EXCERPTED DATA:
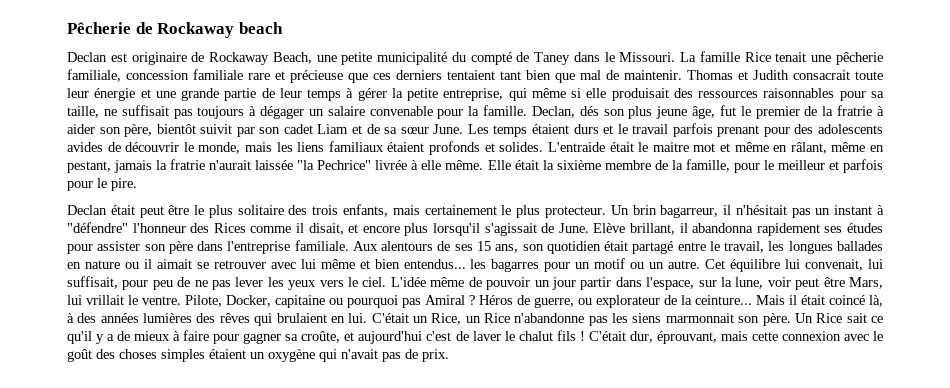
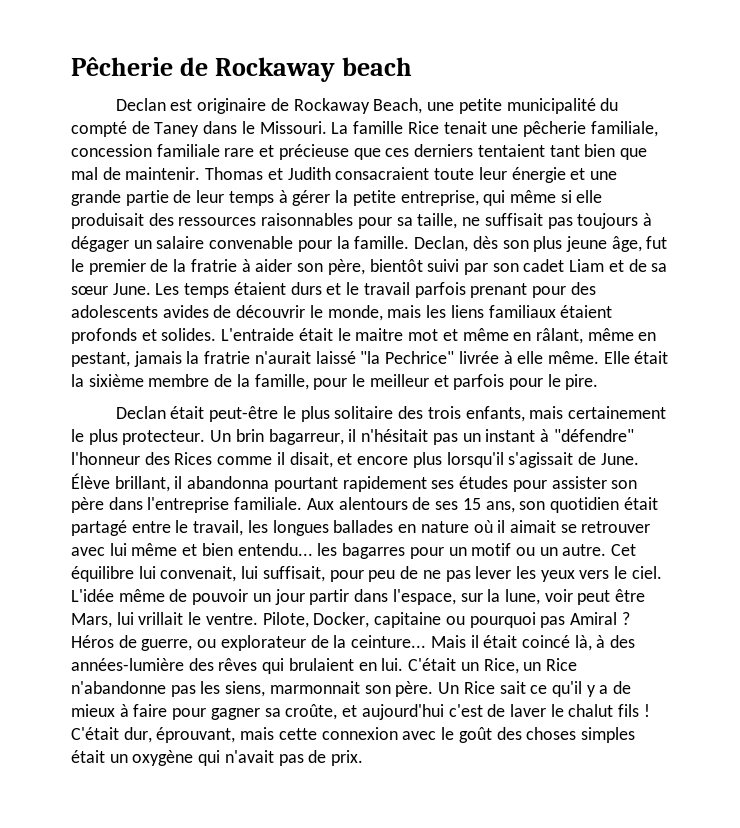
- Thomas et Judith consacrait toute leur énergie et une grande partie de leur temps à gérer la petite entreprise, qui même si elle produisait des ressources raisonnables pour sa taille, ne suffisait pas toujours à dégager un salaire convenable pour la famille.
+ Thomas et Judith consacraient toute leur énergie et une grande partie de leur temps à gérer la petite entreprise, qui même si elle produisait des ressources raisonnables pour sa taille, ne suffisait pas toujours à dégager un salaire convenable pour la famille.
- Declan, dés son plus jeune âge, fut le premier de la fratrie à aider son père, bientôt suivit par son cadet Liam et de sa sœur June.
+ Declan, dès son plus jeune âge, fut le premier de la fratrie à aider son père, bientôt suivi par son cadet Liam et de sa sœur June.
- L'entraide était le maitre mot et même en râlant, même en pestant, jamais la fratrie n'aurait laissée "la Pechrice" livrée à elle même.
+ L'entraide était le maitre mot et même en râlant, même en pestant, jamais la fratrie n'aurait laissé "la Pechrice" livrée à elle même.
- Declan était peut être le plus solitaire des trois enfants, mais certainement le plus protecteur.
+ Declan était peut-être le plus solitaire des trois enfants, mais certainement le plus protecteur.
- Elève brillant, il abandonna rapidement ses études pour assister son père dans l'entreprise familiale.
+ Élève brillant, il abandonna pourtant rapidement ses études pour assister son père dans l'entreprise familiale.
- Aux alentours de ses 15 ans, son quotidien était partagé entre le travail, les longues ballades en nature ou il aimait se retrouver avec lui même et bien entendus... les bagarres pour un motif ou un autre.
+ Aux alentours de ses 15 ans, son quotidien était partagé entre le travail, les longues ballades en nature où il aimait se retrouver avec lui même et bien entendu... les bagarres pour un motif ou un autre.
- Mais il était coincé là, à des années lumières des rêves qui brulaient en lui.
+ Mais il était coincé là, à des années-lumière des rêves qui brulaient en lui.
- C'était un Rice, un Rice n'abandonne pas les siens marmonnait son père.
+ C'était un Rice, un Rice n'abandonne pas les siens, marmonnait son père.
- C'était dur, éprouvant, mais cette connexion avec le goût des choses simples étaient un oxygène qui n'avait pas de prix.
+ C'était dur, éprouvant, mais cette connexion avec le goût des choses simples était un oxygène qui n'avait pas de prix.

EXERCISE: Exactly reproduce each record, leaving out any pictures.

RESPONSE BELOW:
- Thomas et Judith consacrait toute leur énergie et une grande partie de leur temps à gérer la petite entreprise, qui même si elle produisait des ressources raisonnables pour sa taille, ne suffisait pas toujours à dégager un salaire convenable pour la famille.
+ Thomas et Judith consacraient toute leur énergie et une grande partie de leur temps à gérer la petite entreprise, qui même si elle produisait des ressources raisonnables pour sa taille, ne suffisait pas toujours à dégager un salaire convenable pour la famille.
- Declan, dés son plus jeune âge, fut le premier de la fratrie à aider son père, bientôt suivit par son cadet Liam et de sa sœur June.
+ Declan, dès son plus jeune âge, fut le premier de la fratrie à aider son père, bientôt suivi par son cadet Liam et de sa sœur June.
- L'entraide était le maitre mot et même en râlant, même en pestant, jamais la fratrie n'aurait laissée "la Pechrice" livrée à elle même.
+ L'entraide était le maitre mot et même en râlant, même en pestant, jamais la fratrie n'aurait laissé "la Pechrice" livrée à elle même.
- Declan était peut être le plus solitaire des trois enfants, mais certainement le plus protecteur.
+ Declan était peut-être le plus solitaire des trois enfants, mais certainement le plus protecteur.
- Elève brillant, il abandonna rapidement ses études pour assister son père dans l'entreprise familiale.
+ Élève brillant, il abandonna pourtant rapidement ses études pour assister son père dans l'entreprise familiale.
- Aux alentours de ses 15 ans, son quotidien était partagé entre le travail, les longues ballades en nature ou il aimait se retrouver avec lui même et bien entendus... les bagarres pour un motif ou un autre.
+ Aux alentours de ses 15 ans, son quotidien était partagé entre le travail, les longues ballades en nature où il aimait se retrouver avec lui même et bien entendu... les bagarres pour un motif ou un autre.
- Mais il était coincé là, à des années lumières des rêves qui brulaient en lui.
+ Mais il était coincé là, à des années-lumière des rêves qui brulaient en lui.
- C'était un Rice, un Rice n'abandonne pas les siens marmonnait son père.
+ C'était un Rice, un Rice n'abandonne pas les siens, marmonnait son père.
- C'était dur, éprouvant, mais cette connexion avec le goût des choses simples étaient un oxygène qui n'avait pas de prix.
+ C'était dur, éprouvant, mais cette connexion avec le goût des choses simples était un oxygène qui n'avait pas de prix.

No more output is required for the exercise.